Author: Susan Alberts

Many social animals form linear dominance hierarchies, with a clear rank order among group members. Such hierarchies can profoundly influence health and access to resources, but the mechanisms underlying hierarchy formation and maintenance remain unclear. Do individual dominance ranks simply emerge from individual attributes – such as fighting ability? Or are linear hierarchies the product of social self-organization processes such as winner and loser effects – i.e. the phenomenon in which winners become more likely to win in subsequent encounters, and losers become more likely to lose? Here, we present the first evidence for social self-organization processes in a wild animal population. Specifically, we testedfor winner and loser effects in male hierarchy dynamics in the Amboseli baboons, using a novel statistical approach based on the Elo rating method.
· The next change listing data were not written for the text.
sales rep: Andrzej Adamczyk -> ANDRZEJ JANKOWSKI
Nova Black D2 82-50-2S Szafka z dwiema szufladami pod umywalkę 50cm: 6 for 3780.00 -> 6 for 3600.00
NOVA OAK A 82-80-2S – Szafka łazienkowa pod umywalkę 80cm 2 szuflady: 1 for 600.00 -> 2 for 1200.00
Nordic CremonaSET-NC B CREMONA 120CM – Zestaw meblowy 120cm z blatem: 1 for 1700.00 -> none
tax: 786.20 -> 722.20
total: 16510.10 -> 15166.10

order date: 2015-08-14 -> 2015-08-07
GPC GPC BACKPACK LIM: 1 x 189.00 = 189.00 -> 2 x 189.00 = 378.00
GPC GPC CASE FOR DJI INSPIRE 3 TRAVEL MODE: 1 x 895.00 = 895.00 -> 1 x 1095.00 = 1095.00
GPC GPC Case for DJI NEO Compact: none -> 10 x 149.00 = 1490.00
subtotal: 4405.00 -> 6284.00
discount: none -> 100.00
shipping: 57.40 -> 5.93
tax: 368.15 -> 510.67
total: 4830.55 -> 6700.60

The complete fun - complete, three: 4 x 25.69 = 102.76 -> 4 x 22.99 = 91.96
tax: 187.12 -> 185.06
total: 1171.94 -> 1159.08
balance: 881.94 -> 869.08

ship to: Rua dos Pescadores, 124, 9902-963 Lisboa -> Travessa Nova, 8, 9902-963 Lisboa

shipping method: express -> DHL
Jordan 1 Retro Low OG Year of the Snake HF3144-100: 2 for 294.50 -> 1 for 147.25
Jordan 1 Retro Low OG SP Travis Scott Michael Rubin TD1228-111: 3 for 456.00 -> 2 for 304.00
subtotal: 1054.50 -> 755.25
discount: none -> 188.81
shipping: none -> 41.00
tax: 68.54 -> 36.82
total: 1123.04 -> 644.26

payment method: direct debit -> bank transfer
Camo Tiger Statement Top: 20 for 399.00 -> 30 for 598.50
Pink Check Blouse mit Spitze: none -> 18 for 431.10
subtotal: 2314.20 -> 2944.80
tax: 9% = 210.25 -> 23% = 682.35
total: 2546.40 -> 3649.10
Elo ratings, used for everything from animal hierarchies to sports tournaments, enabled us to detect winner and loser effects in uncontrolled group settings, which had not been done before - all winner and loser effects to date had been demonstrated in captive experiments. Our results demonstrate (1) the presence of winner and loser effects and (2) that individual susceptibility to such effects may have a genetic basis. Specifically, we found that hybrid males were less influenced, in their future interactions, by past wins and losses than were yellow males.  Together, our results show that both social self-organization dynamics and prior attributes can combine to influence hierarchy dynamics even when agonistic interactions are strongly influenced by differences in individual attributes. We hypothesize that, despite variation in individual attributes, winner and loser effects exist (1) because these effects could be particularly beneficial when fighting abilities in other group members change over time, and (2) because the coevolution of prior attributes and winner and loser effects maintains a balance of both effects.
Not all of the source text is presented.